Still, for all their apparent outward differences, the Mirvishes work on the same wavelength, finishing sentences for each other and exchanging bits of information between themselves while they are conducting conversations with someone else on the telephone.

From the beginning, it has been Ed Mirvish`s amazing business success in Toronto retail and real estate that has allowed the theatrical enterprise to take off on its own.

A native Virginian who has spent most of his life in Toronto, he is known as Honest Ed, proprietor of a block-long discount store as famous for its promotions as for its values. Advertising ”four crooked floors of bargains” in its labryinthine innnards, the store has an exterior plastered with sayings that proclaim, ”Honest Ed has a pot belly! His bargains are way out in front!” Adjoining the discount store is a block-long group of shops, officially known since 1980 as Mirvish Village and home until its closing in 1978 of the David Mirvish Gallery. Next door to the Royal Alex is another string of buildings, all housing pre- and after-theater restaurants dubbed

”Old Ed`s,” ”Ed`s Italian,” ”Ed`s Chinese,” etc.

When Ed Mirvish purchased the Royal Alex in 1963, the venerable Victorian theater was dark most of the year and in danger of being demolished. Not wanting his bargain to be wasted, Ed went to New York on a shopping expedition. ”I talked to all the producers,” he says. ”I told them, `Give me a price, put on a profit for yourselves, and we`ll buy it.` I`m a storekeeper, and this seemed like simple good business to me. But none of them paid any attention to this guy from the Mounted Police and the igloos.” So, he started producing on his own, first with quickie stock productions and touring shows, building up his audience so that the Royal Alex now has a list of 45,000 subscribers and a season of seven plays, each running a minimum of six weeks.

In 1982, though he had never been to England, he spotted another bargain, the Old Vic, paid a little over $1 million for it, put out another $1 million for repairs, and started booking shows there. ”I had been telling my wife for 20 years what a lousy business theater was, and here I went and bought another theater. But I couldn`t resist. All the stars I knew spoke about the Old Vic as if it was some kind of temple.”

The Mirvish marketing techniques for their two theaters are quite different. In London, David says, ”We want to make the Old Vic a special place. If you want to see the singular theatrical vision of Jonathan Miller, you`ll have to go there.”

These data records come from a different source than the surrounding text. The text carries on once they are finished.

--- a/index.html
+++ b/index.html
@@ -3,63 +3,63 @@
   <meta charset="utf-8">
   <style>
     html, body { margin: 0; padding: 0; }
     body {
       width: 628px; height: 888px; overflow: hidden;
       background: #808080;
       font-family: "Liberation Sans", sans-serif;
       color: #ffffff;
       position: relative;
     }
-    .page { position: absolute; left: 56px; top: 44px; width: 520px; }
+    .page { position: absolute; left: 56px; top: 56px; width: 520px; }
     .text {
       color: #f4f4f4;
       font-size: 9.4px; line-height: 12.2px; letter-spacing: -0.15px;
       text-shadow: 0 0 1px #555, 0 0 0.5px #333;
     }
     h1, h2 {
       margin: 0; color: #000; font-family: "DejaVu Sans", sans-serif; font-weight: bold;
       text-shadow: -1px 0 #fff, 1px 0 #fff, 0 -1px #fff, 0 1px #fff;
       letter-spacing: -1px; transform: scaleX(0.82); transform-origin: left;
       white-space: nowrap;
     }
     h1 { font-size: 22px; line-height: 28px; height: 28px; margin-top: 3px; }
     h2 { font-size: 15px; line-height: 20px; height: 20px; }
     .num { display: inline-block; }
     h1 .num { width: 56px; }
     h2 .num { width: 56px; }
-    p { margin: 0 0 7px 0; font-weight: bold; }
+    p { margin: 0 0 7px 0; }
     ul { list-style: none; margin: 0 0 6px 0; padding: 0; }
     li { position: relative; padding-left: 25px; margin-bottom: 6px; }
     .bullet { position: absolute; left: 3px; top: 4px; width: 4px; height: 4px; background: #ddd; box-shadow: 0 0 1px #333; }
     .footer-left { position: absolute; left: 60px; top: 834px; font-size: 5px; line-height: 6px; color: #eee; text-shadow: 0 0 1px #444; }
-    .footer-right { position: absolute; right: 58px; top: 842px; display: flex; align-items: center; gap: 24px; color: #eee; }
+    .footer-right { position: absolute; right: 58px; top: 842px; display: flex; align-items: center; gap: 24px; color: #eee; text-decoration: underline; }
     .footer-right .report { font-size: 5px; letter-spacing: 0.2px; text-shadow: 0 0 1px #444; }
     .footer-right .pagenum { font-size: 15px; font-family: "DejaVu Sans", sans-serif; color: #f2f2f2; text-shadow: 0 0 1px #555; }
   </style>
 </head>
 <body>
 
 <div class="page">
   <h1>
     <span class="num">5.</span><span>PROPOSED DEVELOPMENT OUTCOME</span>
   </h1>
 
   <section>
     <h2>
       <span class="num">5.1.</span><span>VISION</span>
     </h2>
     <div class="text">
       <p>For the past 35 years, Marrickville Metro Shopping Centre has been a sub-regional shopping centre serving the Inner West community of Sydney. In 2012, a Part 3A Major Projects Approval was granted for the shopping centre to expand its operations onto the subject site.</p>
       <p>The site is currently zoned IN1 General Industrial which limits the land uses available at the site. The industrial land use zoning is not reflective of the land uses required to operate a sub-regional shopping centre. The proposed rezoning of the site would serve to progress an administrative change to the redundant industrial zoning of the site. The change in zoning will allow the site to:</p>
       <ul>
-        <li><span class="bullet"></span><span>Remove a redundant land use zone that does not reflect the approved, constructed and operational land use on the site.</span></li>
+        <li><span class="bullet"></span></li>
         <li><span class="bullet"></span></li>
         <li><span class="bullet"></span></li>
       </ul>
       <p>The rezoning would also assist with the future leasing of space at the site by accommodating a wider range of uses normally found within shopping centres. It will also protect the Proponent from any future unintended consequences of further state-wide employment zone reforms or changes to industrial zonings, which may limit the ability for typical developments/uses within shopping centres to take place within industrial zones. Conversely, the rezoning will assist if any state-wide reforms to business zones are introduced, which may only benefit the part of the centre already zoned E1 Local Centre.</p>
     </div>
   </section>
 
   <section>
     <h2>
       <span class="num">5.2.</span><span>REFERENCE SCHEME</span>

At home in Toronto, with their 45,000 subscribers, they reach for a wider audience, hoping to ”slip in” (as Ed says) a Shakespeare or a Brecht once a season. ”We`re always afraid of offending the subscriber,” Ed explains. Consequently, their 1987-88 subscription series at the Royal Alex is heavy on comedies and musicals. However, one of Miller`s Old Vic productions will be slipped in, and this season, for the first time, David has arranged to transfer a production from this summer`s Williamstown (Mass.) Theatre Festival.

The Mirvish rationale for producing their own shows again is eminently simple. ”I think we get better value,” David says. ”And we get better shows than the rest of what`s out there. There are no surprises for us. We don`t have producers calling us up to tell us that the show we had booked has fallen apart at the last minute.” For the moment, according to David, ”We`ll tour shows only if we can get a guaranteed return on our investment.”

Eventually, the Mirvishes say, they want to get their Royal Alex subscriptions up to a strong 50,000 per season. Then, they would further diversify in programming by building a smaller theater of 500 seats, and a larger auditorium of about 2,000 seats. Ed even talks of constructing a museum that would include David`s collection of 20th Century art.

”Dad always tells me that the theater is 90 percent talk and 10 percent what actually happens,” David says. ”And that`s about right. But I like it. I like being an independent. I like being involved at the inception of a show. It`s better business that way.”